# WHAT YOU NEED TO DO
Please copy each line below that contains the word "font".

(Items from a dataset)
====
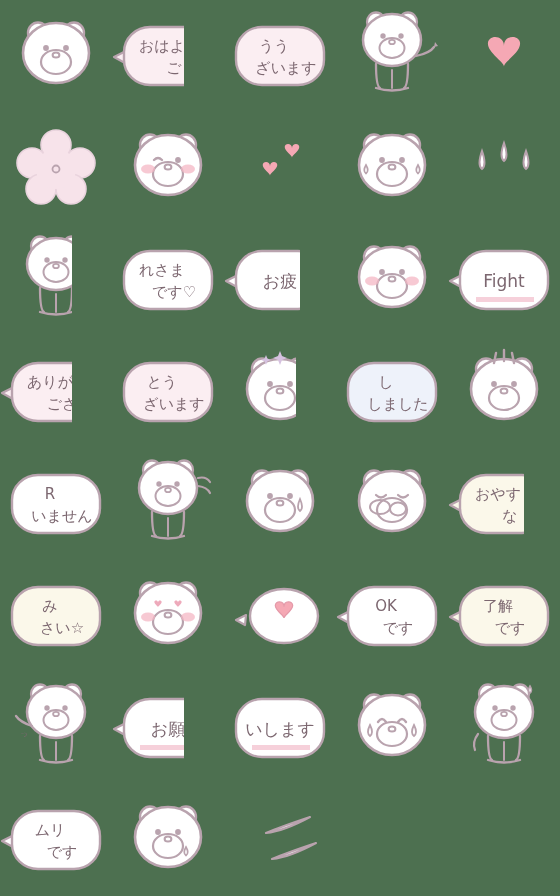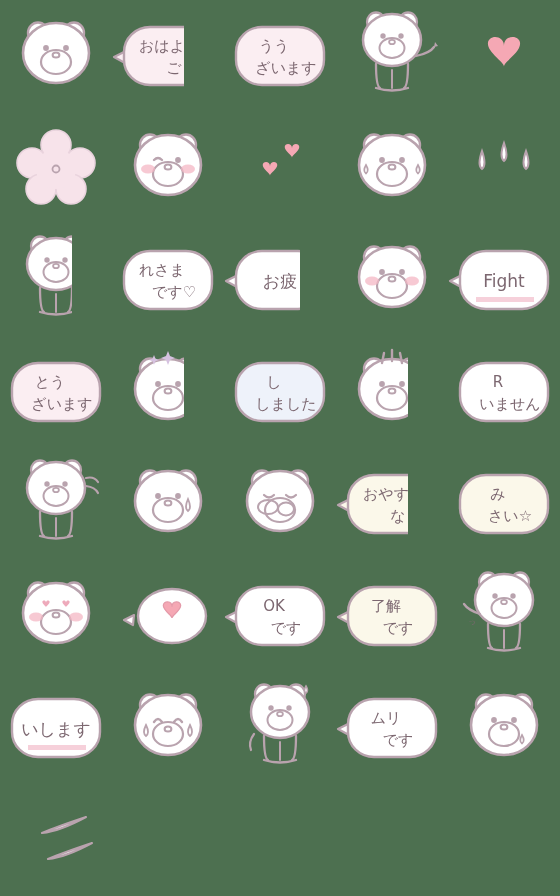--- a/index.html
+++ b/index.html
@@ -191,20 +191,29 @@
     <div class="cell">
       <svg width="112" height="90" viewBox="0 0 112 90">
         <path d="M14 40 l-12 6 l11 6 z" fill="#ffffff" stroke="#b9a3ae" stroke-width="2.2" stroke-linejoin="round"></path>
         <rect x="12" y="16" width="88" height="58" rx="26" ry="25" fill="#ffffff" stroke="#b9a3ae" stroke-width="2.4"></rect>
         <rect x="28" y="62" width="58" height="5" fill="#eeaabb" opacity="0.55"></rect>
         <text class="jp" x="56" y="52" font-size="17" text-anchor="middle">Fight</text>
       </svg>
     </div>
     <div class="cell">
       <svg width="112" height="90" viewBox="0 0 112 90">
+        <path d="M14 40 l-12 6 l11 6 z" fill="#fbeef2" stroke="#b9a3ae" stroke-width="2.2" stroke-linejoin="round"></path>
+        <rect x="12" y="16" width="88" height="58" rx="26" ry="25" fill="#fbeef2" stroke="#b9a3ae" stroke-width="2.4"></rect>
+        <text class="jp" x="50" y="40" font-size="15" text-anchor="middle">ありが</text>
+           <text class="jp" x="62" y="62" font-size="15" text-anchor="middle">ごさ</text>
+        <rect x="76" y="-10" width="60" height="120" fill="#4d7050"></rect>
+      </svg>
+    </div>
+    <div class="cell">
+      <svg width="112" height="90" viewBox="0 0 112 90">
         <rect x="12" y="16" width="88" height="58" rx="26" ry="25" fill="#fbeef2" stroke="#b9a3ae" stroke-width="2.4"></rect>
         <text class="jp" x="50" y="40" font-size="15" text-anchor="middle">とう</text>
            <text class="jp" x="62" y="62" font-size="15" text-anchor="middle">ざいます</text>
         <rect x="-40" y="-10" width="36" height="120" fill="#4d7050"></rect>
       </svg>
     </div>
     <div class="cell">
       <svg width="112" height="90" viewBox="0 0 112 90">
     <ellipse cx="38" cy="22" rx="10" ry="10.5" fill="#ffffff" stroke="#b9a3ae" stroke-width="2.4"></ellipse>
     <ellipse cx="74" cy="22" rx="10" ry="10.5" fill="#ffffff" stroke="#b9a3ae" stroke-width="2.4"></ellipse>
@@ -348,20 +357,29 @@
     <ellipse cx="56" cy="36" rx="2.9" ry="2.2" fill="none" stroke="#b9a3ae" stroke-width="1.8"></ellipse>
     <path d="M40 58 q0 22 4 24 M72 58 q0 22 -4 24" fill="none" stroke="#b9a3ae" stroke-width="2.3" stroke-linecap="round"></path>
     <path d="M40 82 q16 5 32 0" fill="none" stroke="#b9a3ae" stroke-width="2.3" stroke-linecap="round"></path>
     <path d="M56 64 v18" fill="none" stroke="#b9a3ae" stroke-width="2" stroke-linecap="round"></path>
     <path d="M32 48 q-12 -4 -16 -10" stroke="#b9a3ae" stroke-width="2.3" fill="none" stroke-linecap="round"></path>
                  <text class="jp" x="20" y="58" font-size="8">っ</text>
       </svg>
     </div>
     <div class="cell">
       <svg width="112" height="90" viewBox="0 0 112 90">
+        <path d="M14 40 l-12 6 l11 6 z" fill="#ffffff" stroke="#b9a3ae" stroke-width="2.2" stroke-linejoin="round"></path>
+        <rect x="12" y="16" width="88" height="58" rx="26" ry="25" fill="#ffffff" stroke="#b9a3ae" stroke-width="2.4"></rect>
+        <rect x="28" y="62" width="58" height="5" fill="#eeaabb" opacity="0.55"></rect>
+        <text class="jp" x="56" y="52" font-size="17" text-anchor="middle">お願</text>
+        <rect x="76" y="-10" width="60" height="120" fill="#4d7050"></rect>
+      </svg>
+    </div>
+    <div class="cell">
+      <svg width="112" height="90" viewBox="0 0 112 90">
         <rect x="12" y="16" width="88" height="58" rx="26" ry="25" fill="#ffffff" stroke="#b9a3ae" stroke-width="2.4"></rect>
         <rect x="28" y="62" width="58" height="5" fill="#eeaabb" opacity="0.55"></rect>
         <text class="jp" x="56" y="52" font-size="17" text-anchor="middle">いします</text>
         <rect x="-40" y="-10" width="36" height="120" fill="#4d7050"></rect>
       </svg>
     </div>
     <div class="cell">
       <svg width="112" height="90" viewBox="0 0 112 90">
     <ellipse cx="38" cy="22" rx="10" ry="10.5" fill="#ffffff" stroke="#b9a3ae" stroke-width="2.4"></ellipse>
     <ellipse cx="74" cy="22" rx="10" ry="10.5" fill="#ffffff" stroke="#b9a3ae" stroke-width="2.4"></ellipse>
====
# ANSWER TO THIS EXERCISE
         <text class="jp" x="56" y="52" font-size="17" text-anchor="middle">Fight</text>
+        <text class="jp" x="50" y="40" font-size="15" text-anchor="middle">ありが</text>
+           <text class="jp" x="62" y="62" font-size="15" text-anchor="middle">ごさ</text>
         <text class="jp" x="50" y="40" font-size="15" text-anchor="middle">とう</text>
            <text class="jp" x="62" y="62" font-size="15" text-anchor="middle">ざいます</text>
                  <text class="jp" x="20" y="58" font-size="8">っ</text>
+        <text class="jp" x="56" y="52" font-size="17" text-anchor="middle">お願</text>
         <text class="jp" x="56" y="52" font-size="17" text-anchor="middle">いします</text>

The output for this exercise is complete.